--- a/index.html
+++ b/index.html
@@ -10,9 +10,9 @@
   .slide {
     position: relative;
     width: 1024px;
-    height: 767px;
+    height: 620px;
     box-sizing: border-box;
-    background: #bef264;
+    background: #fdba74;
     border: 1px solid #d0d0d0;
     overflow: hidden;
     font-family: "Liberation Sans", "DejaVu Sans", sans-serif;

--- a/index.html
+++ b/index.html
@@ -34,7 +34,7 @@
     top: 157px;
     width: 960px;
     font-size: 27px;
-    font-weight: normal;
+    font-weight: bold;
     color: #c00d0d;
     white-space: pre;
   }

* * *

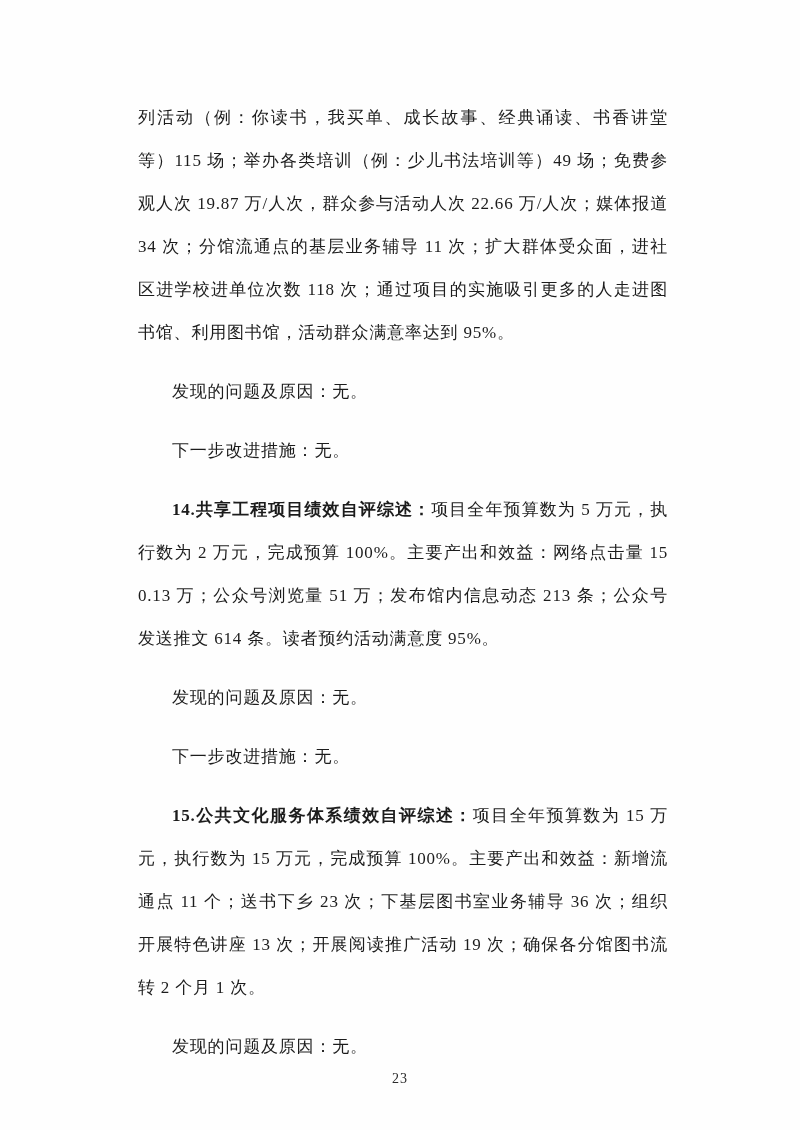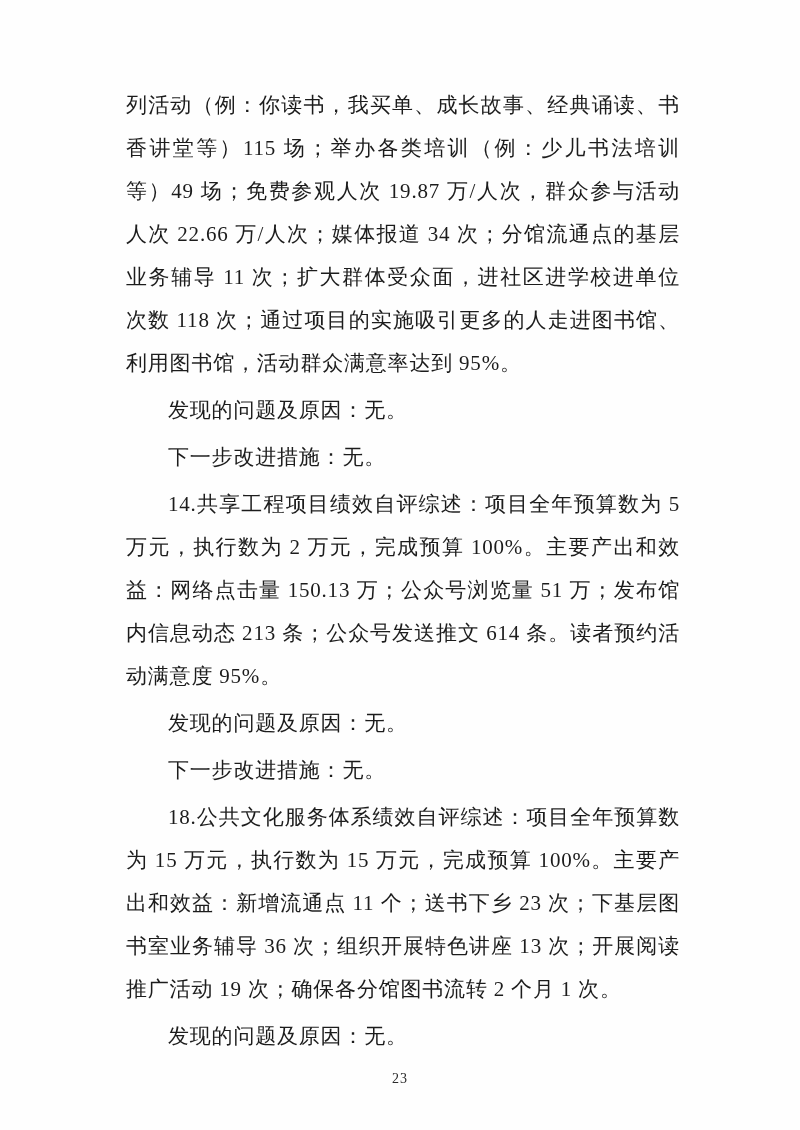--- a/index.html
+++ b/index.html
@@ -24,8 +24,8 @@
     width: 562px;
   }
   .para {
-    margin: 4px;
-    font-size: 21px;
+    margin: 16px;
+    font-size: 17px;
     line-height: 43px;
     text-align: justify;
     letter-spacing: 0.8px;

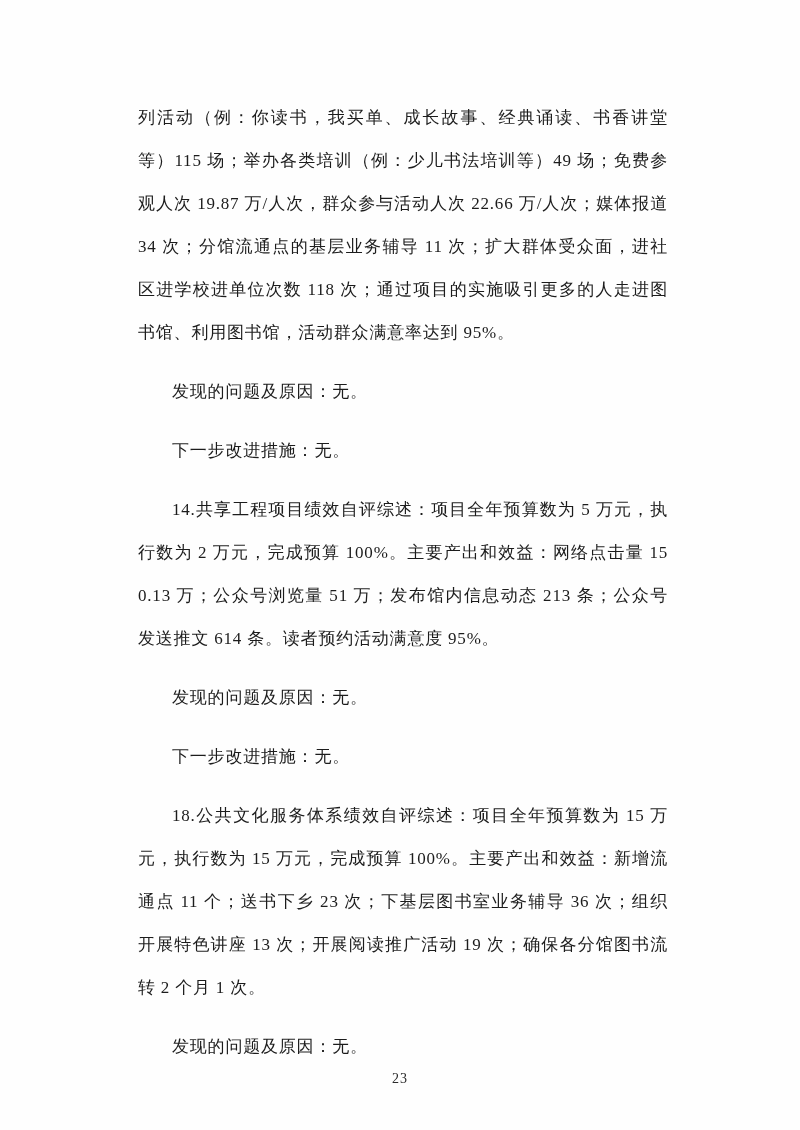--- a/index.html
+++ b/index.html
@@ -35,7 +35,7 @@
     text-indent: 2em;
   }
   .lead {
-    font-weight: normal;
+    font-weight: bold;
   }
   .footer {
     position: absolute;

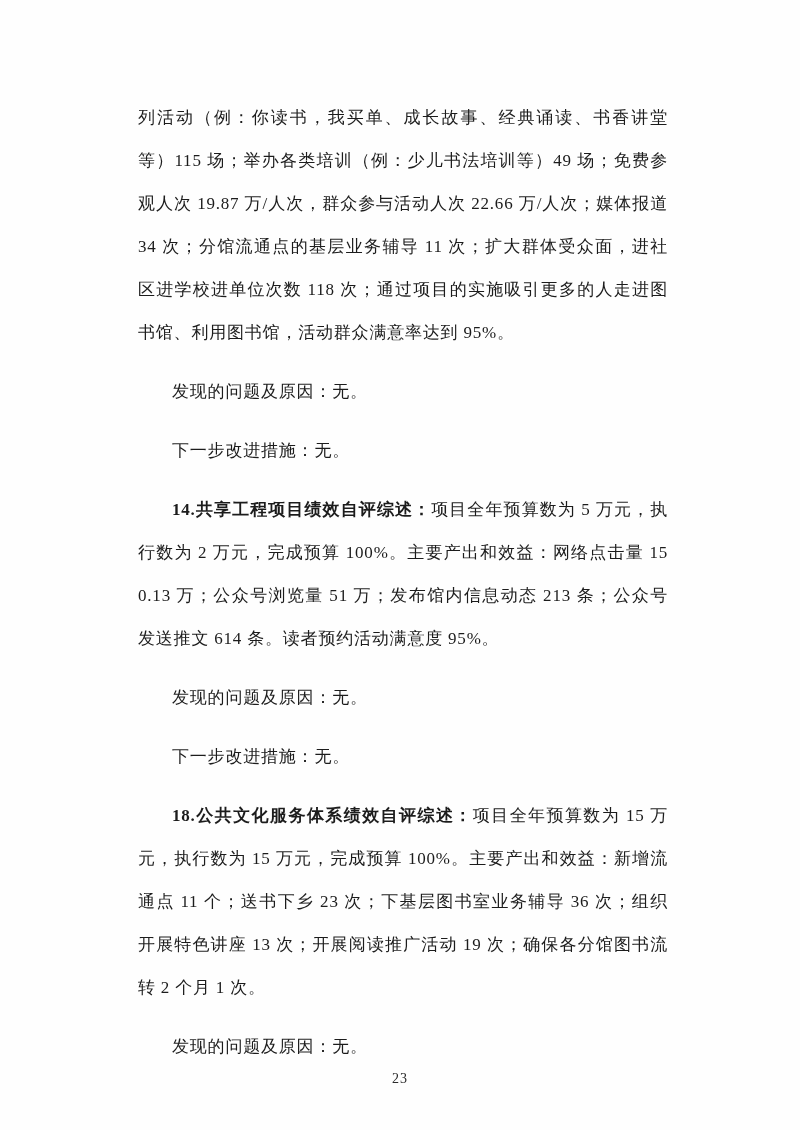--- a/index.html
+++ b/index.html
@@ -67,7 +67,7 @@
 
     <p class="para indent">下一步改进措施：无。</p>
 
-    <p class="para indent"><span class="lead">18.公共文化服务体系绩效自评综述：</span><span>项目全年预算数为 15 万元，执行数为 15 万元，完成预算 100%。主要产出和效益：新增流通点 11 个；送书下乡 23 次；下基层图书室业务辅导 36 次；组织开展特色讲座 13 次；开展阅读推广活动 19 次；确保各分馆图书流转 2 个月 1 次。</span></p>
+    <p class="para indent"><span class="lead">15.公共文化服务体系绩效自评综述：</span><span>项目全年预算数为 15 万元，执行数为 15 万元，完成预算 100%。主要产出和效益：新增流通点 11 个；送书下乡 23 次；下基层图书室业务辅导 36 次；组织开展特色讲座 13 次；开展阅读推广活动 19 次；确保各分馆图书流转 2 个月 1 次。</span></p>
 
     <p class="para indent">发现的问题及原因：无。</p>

--

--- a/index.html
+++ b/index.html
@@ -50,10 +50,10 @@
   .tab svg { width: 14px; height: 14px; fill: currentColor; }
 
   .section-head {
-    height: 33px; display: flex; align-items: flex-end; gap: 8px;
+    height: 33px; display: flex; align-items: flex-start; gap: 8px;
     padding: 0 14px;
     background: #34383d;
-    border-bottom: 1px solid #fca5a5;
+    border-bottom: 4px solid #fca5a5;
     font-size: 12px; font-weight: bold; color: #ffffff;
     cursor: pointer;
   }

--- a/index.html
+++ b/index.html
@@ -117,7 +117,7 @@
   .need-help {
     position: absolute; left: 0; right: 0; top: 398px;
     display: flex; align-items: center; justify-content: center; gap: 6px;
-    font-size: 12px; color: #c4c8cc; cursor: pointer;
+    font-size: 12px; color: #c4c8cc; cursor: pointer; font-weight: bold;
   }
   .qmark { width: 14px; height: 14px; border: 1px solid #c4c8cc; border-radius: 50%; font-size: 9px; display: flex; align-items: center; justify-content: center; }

Problem description: Find the lines that mention "项目全年预算数为" in the entries and show them.

Finished exercise:
-    <p class="para indent"><span class="lead">18.公共文化服务体系绩效自评综述：</span><span>项目全年预算数为 15 万元，执行数为 15 万元，完成预算 100%。主要产出和效益：新增流通点 11 个；送书下乡 23 次；下基层图书室业务辅导 36 次；组织开展特色讲座 13 次；开展阅读推广活动 19 次；确保各分馆图书流转 2 个月 1 次。</span></p>
+    <p class="para indent"><span class="lead">15.公共文化服务体系绩效自评综述：</span><span>项目全年预算数为 15 万元，执行数为 15 万元，完成预算 100%。主要产出和效益：新增流通点 11 个；送书下乡 23 次；下基层图书室业务辅导 36 次；组织开展特色讲座 13 次；开展阅读推广活动 19 次；确保各分馆图书流转 2 个月 1 次。</span></p>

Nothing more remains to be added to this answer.